- Born: January 12, 1988 (age 38) Weishan County, Shandong, China
- Native name: 熊竞楠
- Other names: The Panda
- Height: 5 ft 5 in (1.65 m)
- Weight: 56 kg (123 lb; 8 st 11 lb)
- Division: Strawweight
- Reach: 64 in (163 cm)
- Style: Boxing, Sanda, Brazilian Jiu Jitsu
- Team: Phuket Top Team (2017–2018) Bali MMA (2018–2019) Evolve MMA (2019–present) The Block Bali (2024–present)
- Rank: Brown belt in Brazilian Jiu-Jitsu under Alex Silva
- Years active: 2014–present

Mixed martial arts record
- Total: 23
- Wins: 19
- By knockout: 11
- By submission: 1
- By decision: 7
- Losses: 4
- By knockout: 1
- By submission: 1
- By decision: 2

Other information
- Mixed martial arts record from Sherdog

= Xiong Jingnan =

Chinese mixed martial artist

Xiong Jingnan (熊竞楠; born January 12, 1988) is a Chinese mixed martial artist.

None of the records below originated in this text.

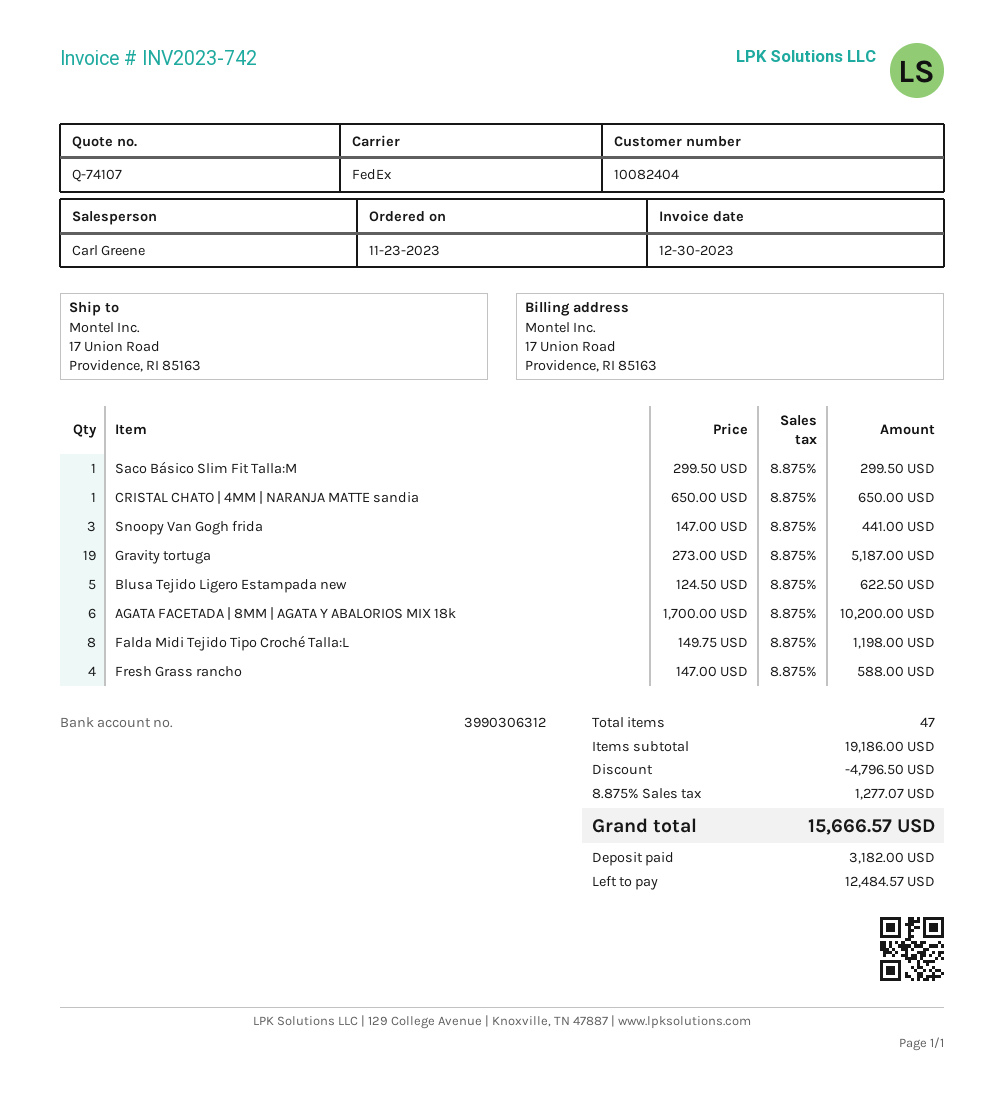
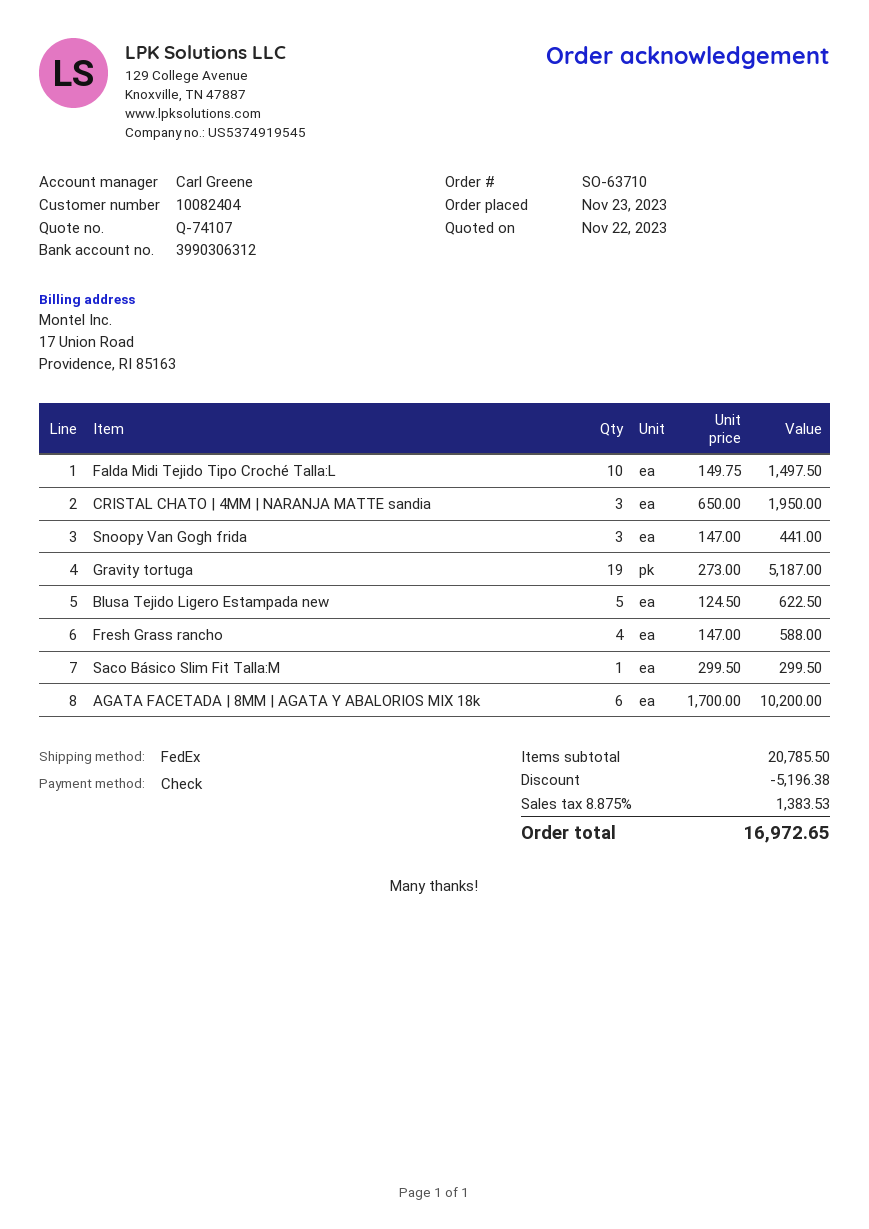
CRISTAL CHATO | 4MM | NARANJA MATTE sandia: 1 x 650.00 = 650.00 -> 3 x 650.00 = 1950.00
Falda Midi Tejido Tipo Croché Talla:L: 8 x 149.75 = 1198.00 -> 10 x 149.75 = 1497.50
subtotal: 19186.00 -> 20785.50
discount: 4796.50 -> 5196.38
tax: 8.875% = 1277.07 -> 8.875% = 1383.53
total: 15666.57 -> 16972.65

Jingnan currently competes in the women's Strawweight division of the Ultimate Fighting Championship (UFC). She most notably competed in the Women's Strawweight and Women's Atomweight divisions of ONE Championship, where she was the inaugural and last ONE Women's Strawweight World Champion. She also competed for the MMA divisions of Kunlun Fight (KLF). Xiong is the first ever recognized Chinese World Champion in mixed martial arts history, and the first Chinese woman to hold a major world championship in the sport.

== Background ==
Xiong was born in Weishan County, Jining, Shandong province in 1988. Xiong was initially scouted and selected to the weightlifting program in a sports school. She began her martial arts journey at the age of 18 as a member of the Shandong women's boxing team and represented China internationally.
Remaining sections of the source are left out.